What to do: Output the records below in full, word for word; pictures do not belong in it.

* * *

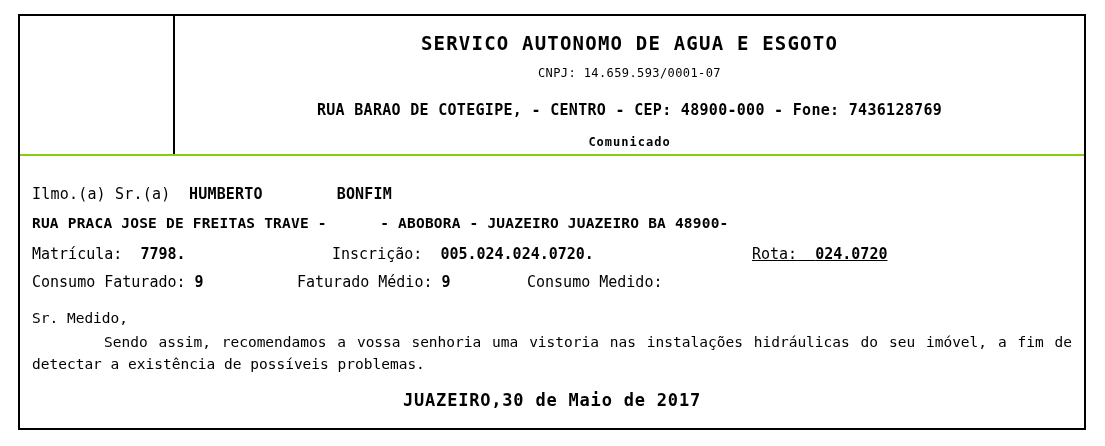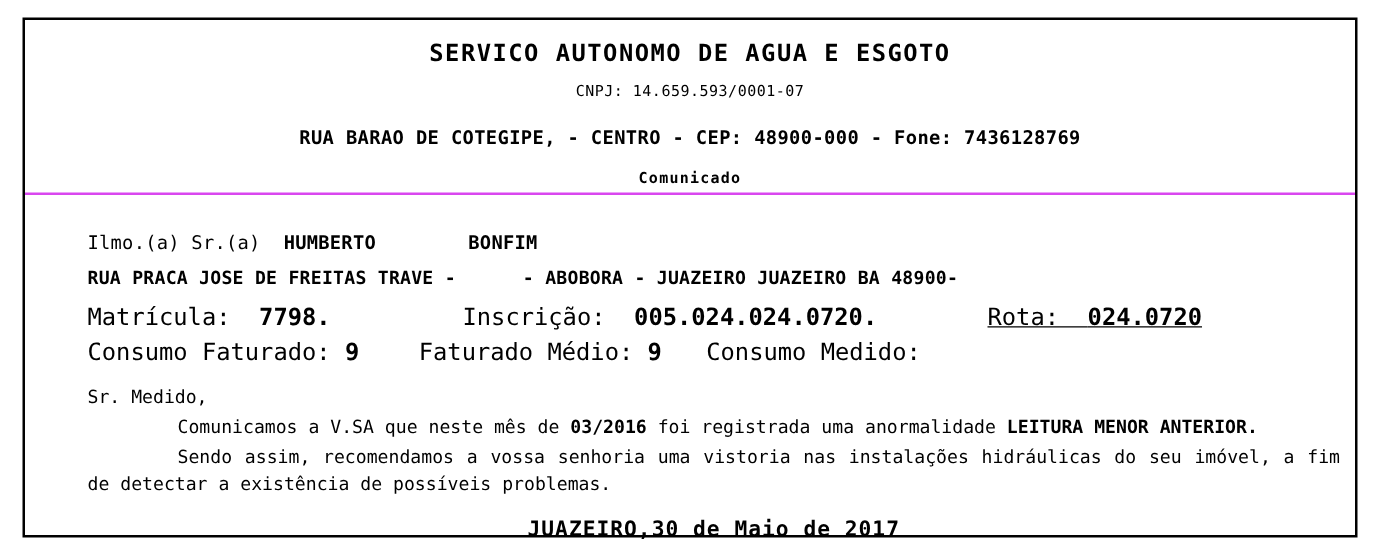"SERVICO AUTONOMO DE AGUA E" .header { border-bottom: 2px solid #d946ef -> 2px solid #84cc16; flex-direction: column -> none }
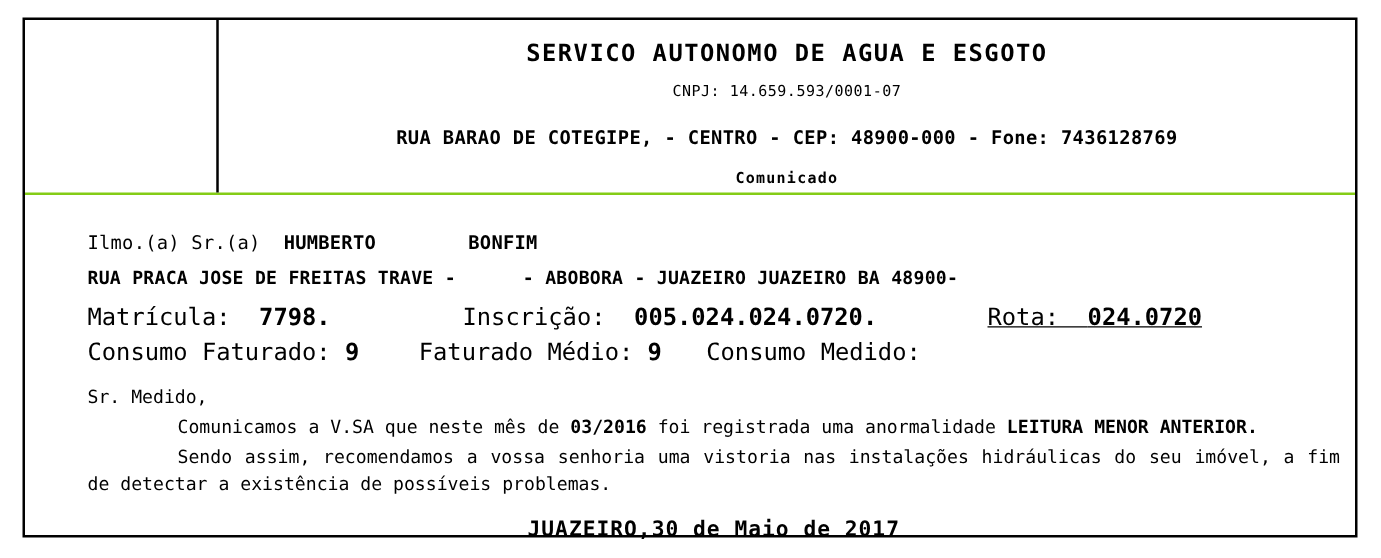"Ilmo.(a) Sr.(a) HUMBERTO BONFIM" .body-area { margin-left: 38px -> none }
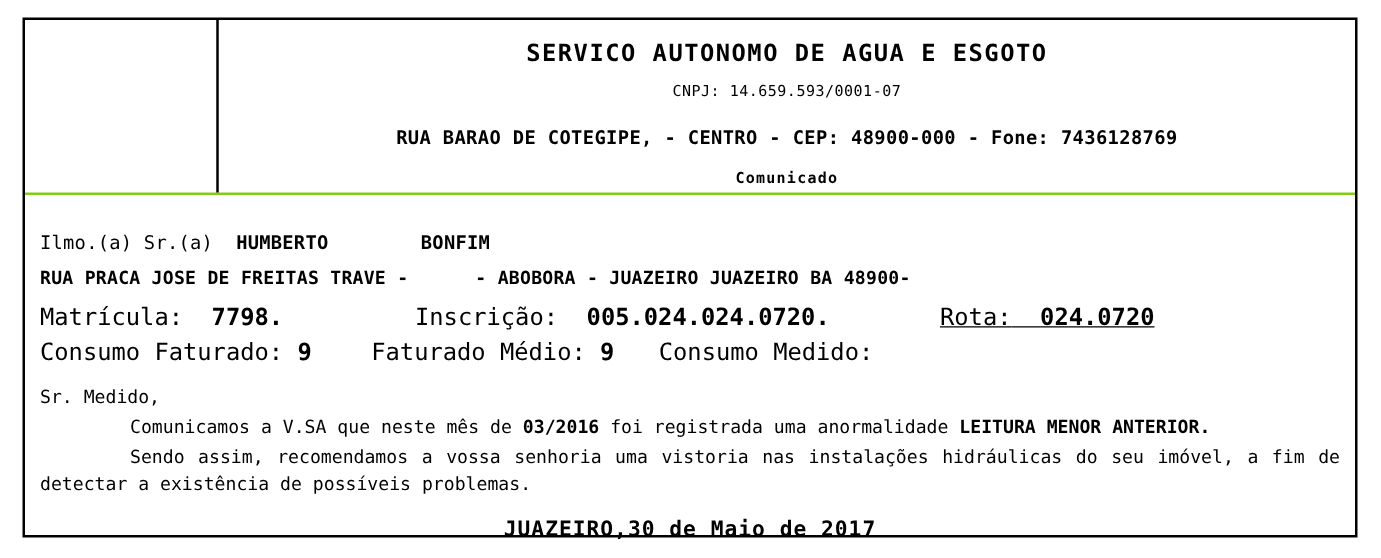"Matrícula: 7798." .field-row { font-size: 19px -> 15px }
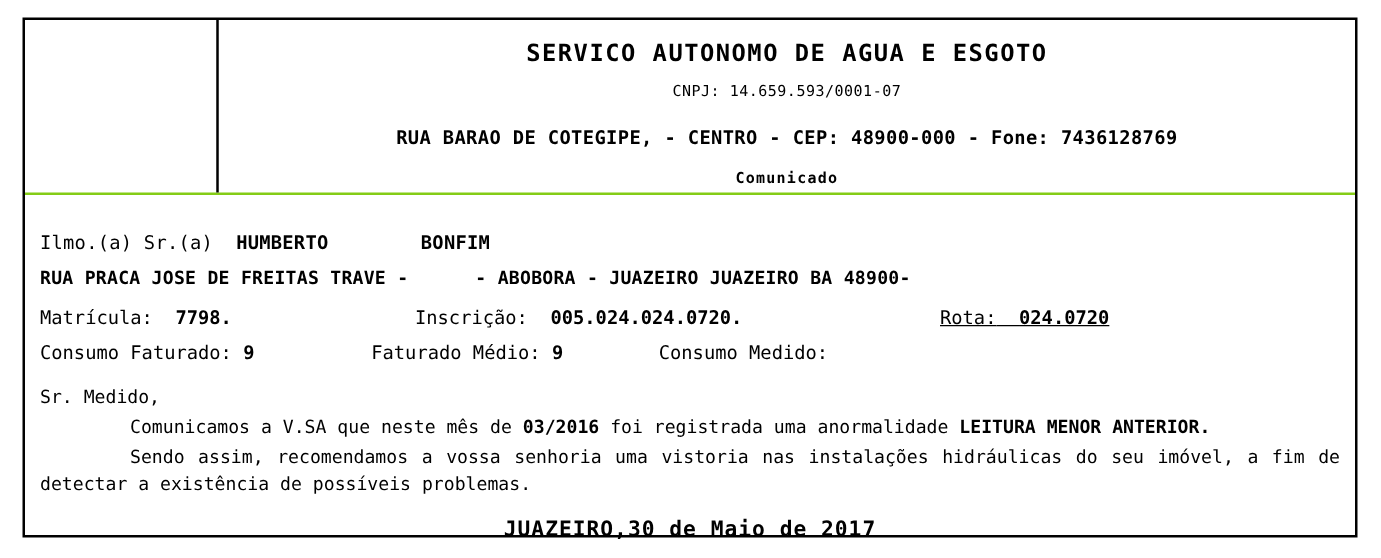"Comunicamos a V.SA que neste" p.indent { html: <p><span>Comunicamos a V.SA que neste mês de </span><span>03/2016</span><span> foi registrada uma anormalidade </span><span>LEITURA MENOR ANTERIOR.</span></p> -> none }
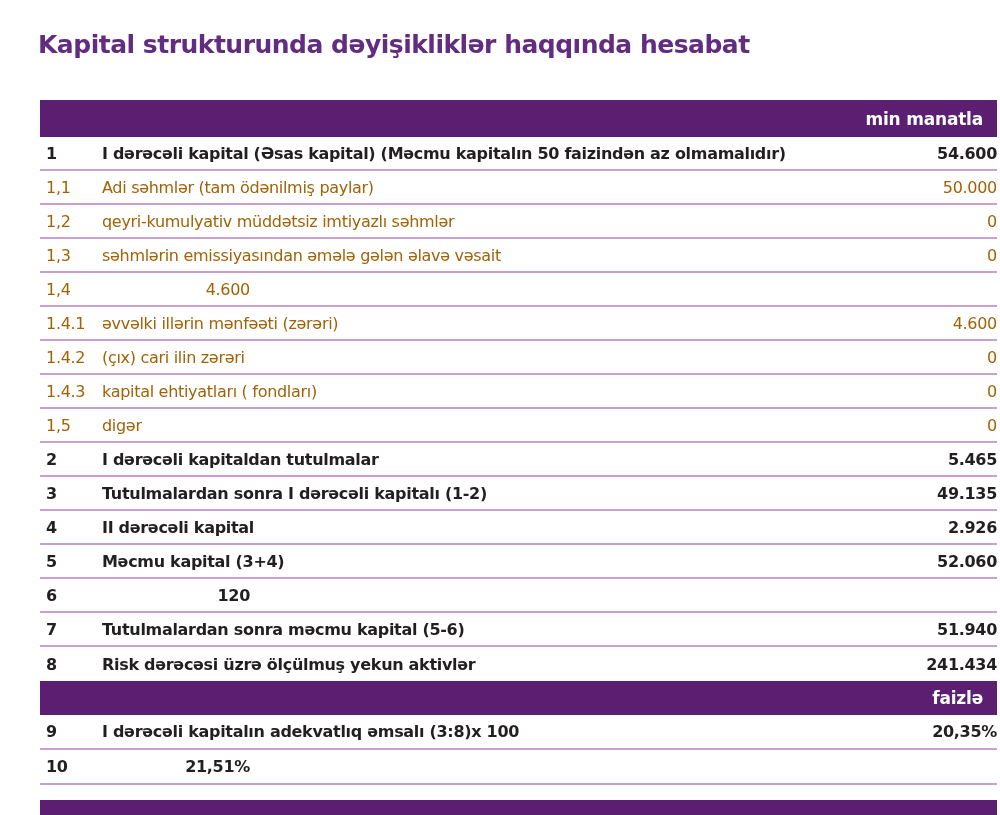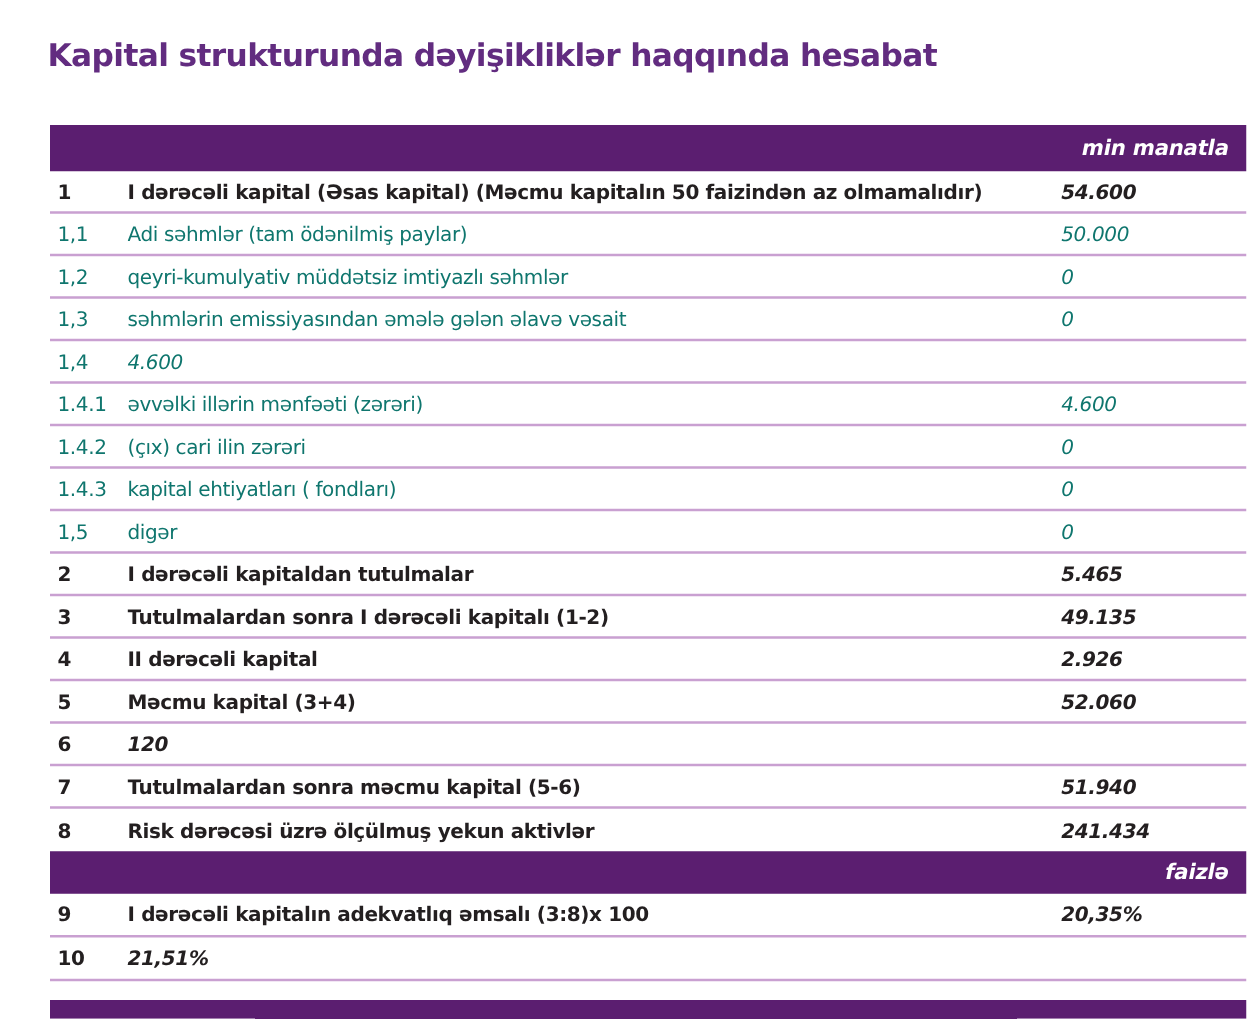"min manatla" .bar { font-style: italic -> none }
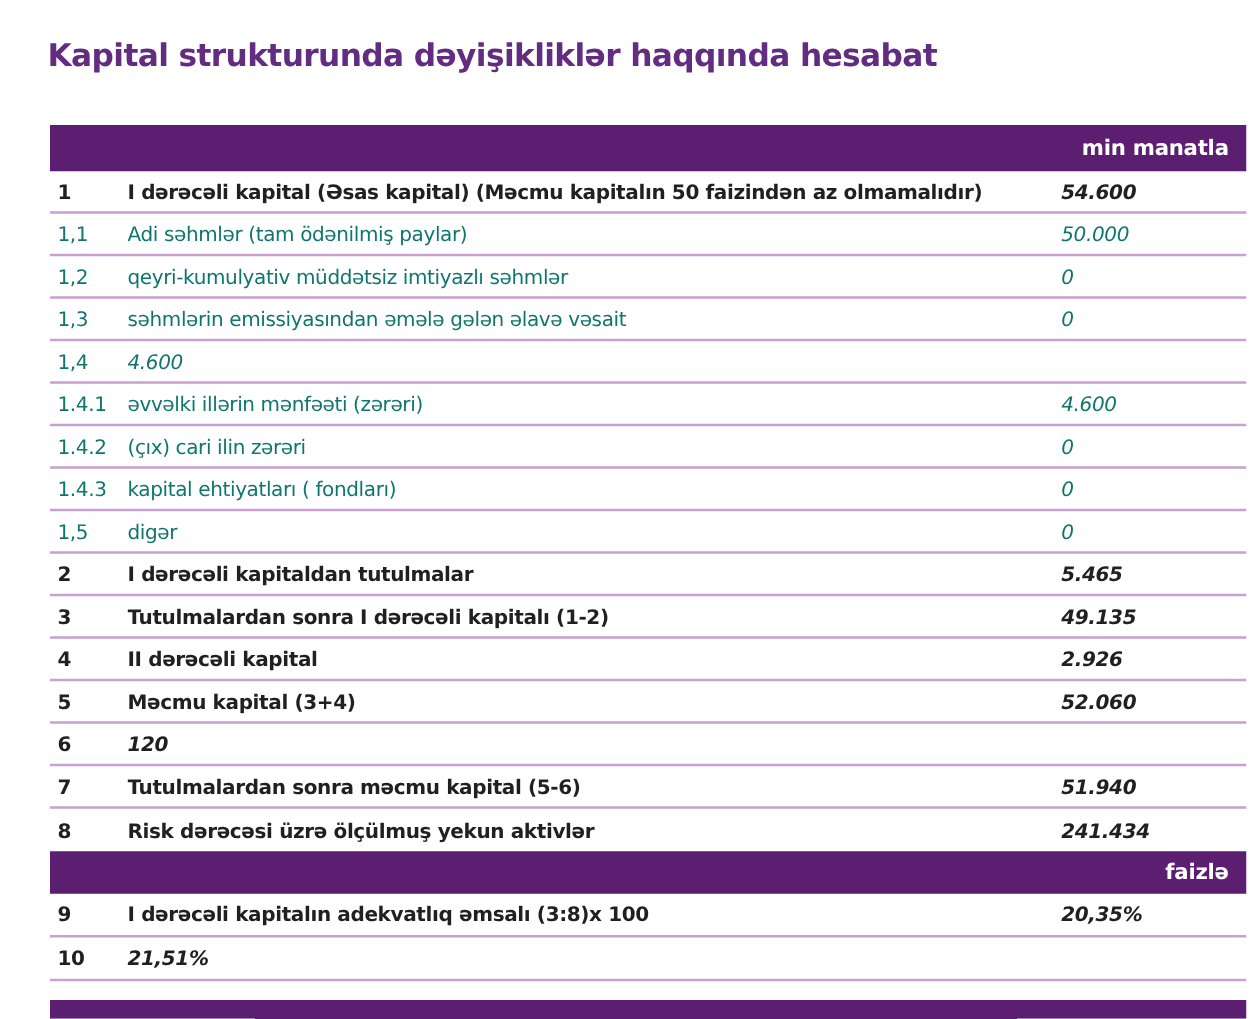"54.600" .col-value { font-style: italic -> none; text-align: left -> right }
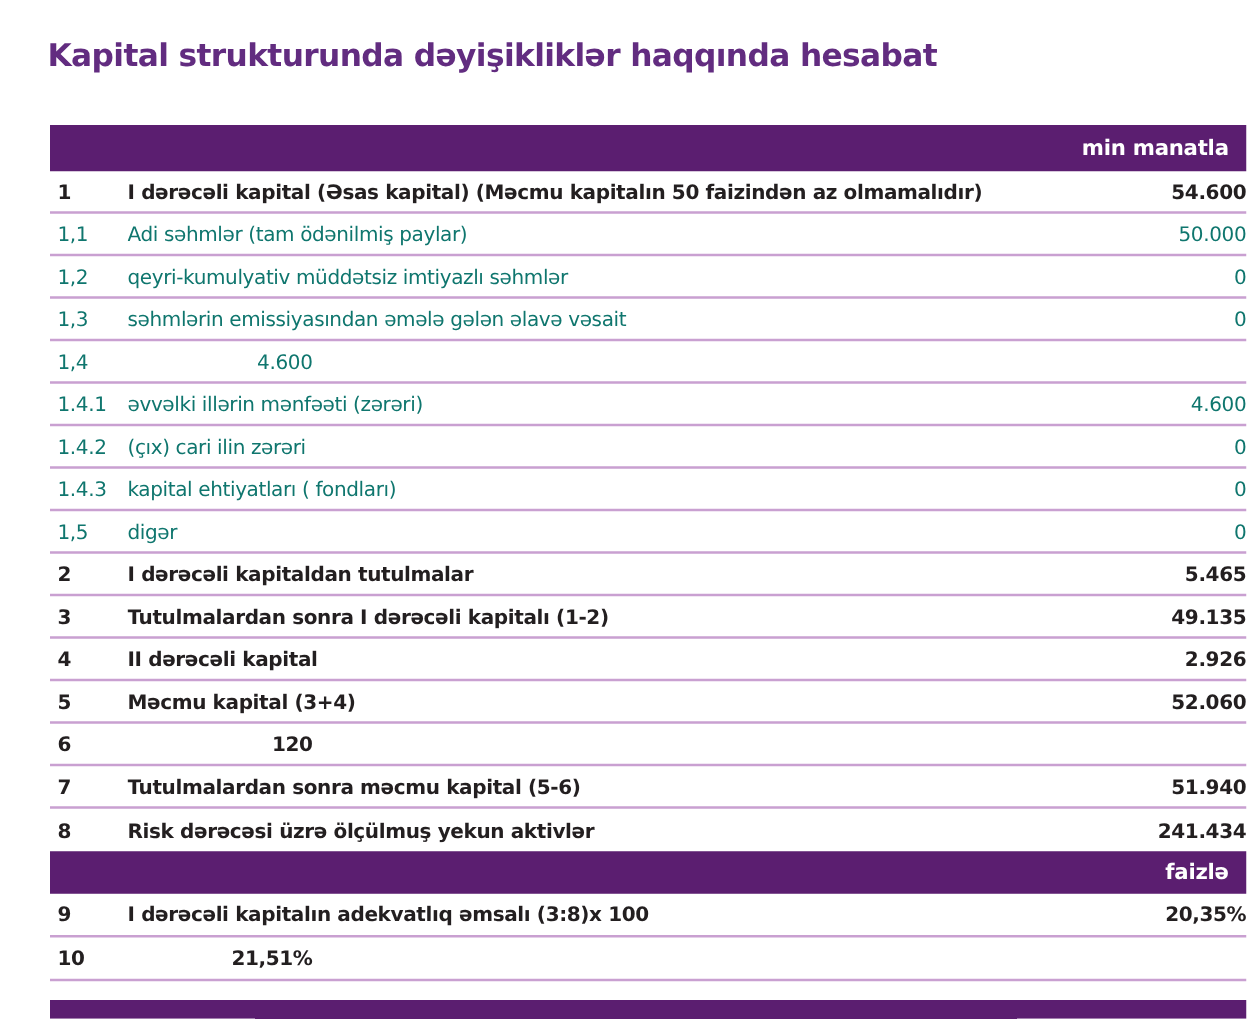"1,1" .row { color: #0f766e -> #a16207 }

* * *

Output for this exercise:
"SERVICO AUTONOMO DE AGUA E" .header { border-bottom: 2px solid #d946ef -> 2px solid #84cc16; flex-direction: column -> none }
"Ilmo.(a) Sr.(a) HUMBERTO BONFIM" .body-area { margin-left: 38px -> none }
"Matrícula: 7798." .field-row { font-size: 19px -> 15px }
"Comunicamos a V.SA que neste" p.indent { html: <p><span>Comunicamos a V.SA que neste mês de </span><span>03/2016</span><span> foi registrada uma anormalidade </span><span>LEITURA MENOR ANTERIOR.</span></p> -> none }
"min manatla" .bar { font-style: italic -> none }
"54.600" .col-value { font-style: italic -> none; text-align: left -> right }
"1,1" .row { color: #0f766e -> #a16207 }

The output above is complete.